Fortinet’s FortiNAC Vulnerability Could Lead to Arbitrary Code Execution Attacks

June 27, 2023

Fortinet has issued updates to rectify a significant security vulnerability in its FortiNAC network access control solution, which could result in the execution of arbitrary code. This flaw, identified as CVE-2023-33299, has been given a severity rating of 9.6 out of 10 according to the CVSS scoring system. It is characterized as a Java untrusted object deserialization issue. "A deserialization of untrusted data vulnerability [CWE-502] in FortiNAC may allow an unauthenticated user to execute unauthorized code or commands via specifically crafted requests to the tcp/1050 service," as stated by Fortinet in an advisory published recently.

The vulnerability affects the following products, with patches available in FortiNAC versions 7.2.2, 9.1.10, 9.2.8, and 9.4.3 or later. Fortinet has also addressed a medium-severity vulnerability, identified as CVE-2023-33300 (CVSS score: 4.8), an issue of improper access control affecting FortiNAC 9.4.0 through 9.4.3 and FortiNAC 7.2.0 through 7.2.1. It has been rectified in FortiNAC versions 7.2.2 and 9.4.4. Florian Hauser of the German cybersecurity firm CODE WHITE is credited with discovering and reporting these two bugs.

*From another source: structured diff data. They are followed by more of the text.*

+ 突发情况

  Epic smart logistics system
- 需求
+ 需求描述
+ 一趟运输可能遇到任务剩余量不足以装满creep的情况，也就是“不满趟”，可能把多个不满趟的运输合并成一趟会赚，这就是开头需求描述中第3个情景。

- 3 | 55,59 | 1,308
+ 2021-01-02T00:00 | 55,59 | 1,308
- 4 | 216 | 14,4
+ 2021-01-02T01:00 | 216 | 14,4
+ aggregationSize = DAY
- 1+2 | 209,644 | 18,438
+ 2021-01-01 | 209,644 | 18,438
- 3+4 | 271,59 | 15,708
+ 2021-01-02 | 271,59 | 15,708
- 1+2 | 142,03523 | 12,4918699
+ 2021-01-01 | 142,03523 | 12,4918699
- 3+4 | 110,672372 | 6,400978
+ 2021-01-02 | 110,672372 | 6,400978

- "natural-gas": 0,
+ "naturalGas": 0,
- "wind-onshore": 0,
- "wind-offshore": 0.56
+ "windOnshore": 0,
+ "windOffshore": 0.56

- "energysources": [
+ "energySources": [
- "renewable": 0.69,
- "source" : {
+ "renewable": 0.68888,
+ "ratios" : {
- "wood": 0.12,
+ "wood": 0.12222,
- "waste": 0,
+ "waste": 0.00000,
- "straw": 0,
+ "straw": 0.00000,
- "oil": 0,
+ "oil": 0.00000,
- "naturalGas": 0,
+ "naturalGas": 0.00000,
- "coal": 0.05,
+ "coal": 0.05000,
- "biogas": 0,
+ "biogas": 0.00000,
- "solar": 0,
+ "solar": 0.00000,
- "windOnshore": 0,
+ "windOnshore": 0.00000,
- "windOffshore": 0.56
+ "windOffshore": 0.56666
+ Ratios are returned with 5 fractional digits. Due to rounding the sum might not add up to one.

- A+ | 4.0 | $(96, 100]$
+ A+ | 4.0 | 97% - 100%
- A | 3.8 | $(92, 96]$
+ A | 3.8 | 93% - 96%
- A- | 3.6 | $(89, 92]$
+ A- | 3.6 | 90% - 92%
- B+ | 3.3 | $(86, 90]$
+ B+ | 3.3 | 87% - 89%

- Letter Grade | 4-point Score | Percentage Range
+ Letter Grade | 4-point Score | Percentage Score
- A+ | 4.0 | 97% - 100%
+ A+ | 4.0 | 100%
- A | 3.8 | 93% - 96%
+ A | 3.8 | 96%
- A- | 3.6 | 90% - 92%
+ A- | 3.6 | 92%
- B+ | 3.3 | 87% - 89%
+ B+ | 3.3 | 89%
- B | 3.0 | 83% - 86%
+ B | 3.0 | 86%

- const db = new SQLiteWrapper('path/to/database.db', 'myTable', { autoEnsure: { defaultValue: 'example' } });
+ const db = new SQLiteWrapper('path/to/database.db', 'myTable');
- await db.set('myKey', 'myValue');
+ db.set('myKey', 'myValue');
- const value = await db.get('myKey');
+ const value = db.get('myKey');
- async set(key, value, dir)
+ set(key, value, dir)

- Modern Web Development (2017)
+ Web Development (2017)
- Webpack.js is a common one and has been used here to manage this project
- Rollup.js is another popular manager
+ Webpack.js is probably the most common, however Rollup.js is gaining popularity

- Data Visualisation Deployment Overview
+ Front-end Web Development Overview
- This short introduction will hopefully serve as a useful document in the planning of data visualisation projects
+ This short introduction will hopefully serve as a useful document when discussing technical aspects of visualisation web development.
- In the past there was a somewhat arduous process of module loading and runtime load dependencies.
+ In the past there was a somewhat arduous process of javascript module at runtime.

This alert comes after the active exploitation of another critical vulnerability affecting FortiOS and FortiProxy (CVE-2023-27997, CVSS score: 9.2) that could enable a remote attacker to execute arbitrary code or commands via specifically crafted requests. Earlier this month, Fortinet acknowledged that this issue may have been used in limited attacks targeting government, manufacturing, and critical infrastructure sectors, leading the U.S. Cybersecurity and Infrastructure Security Agency (CISA) to add it to the Known Exploited Vulnerabilities (KEV) catalog.

This news follows more than four months after Fortinet addressed a severe bug in FortiNAC (CVE-2022-39952, CVSS score: 9.8) that could lead to arbitrary code execution. This flaw was actively exploited shortly after a proof-of-concept (PoC) was made available.

In related news, Grafana has issued patches for a critical security vulnerability (CVE-2023-3128) that could allow malicious attackers to bypass authentication and take over any account that uses Azure Active Directory for authentication. Grafana stated, "If exploited, the attacker can gain complete control of a user's account, including access to private customer data and sensitive information."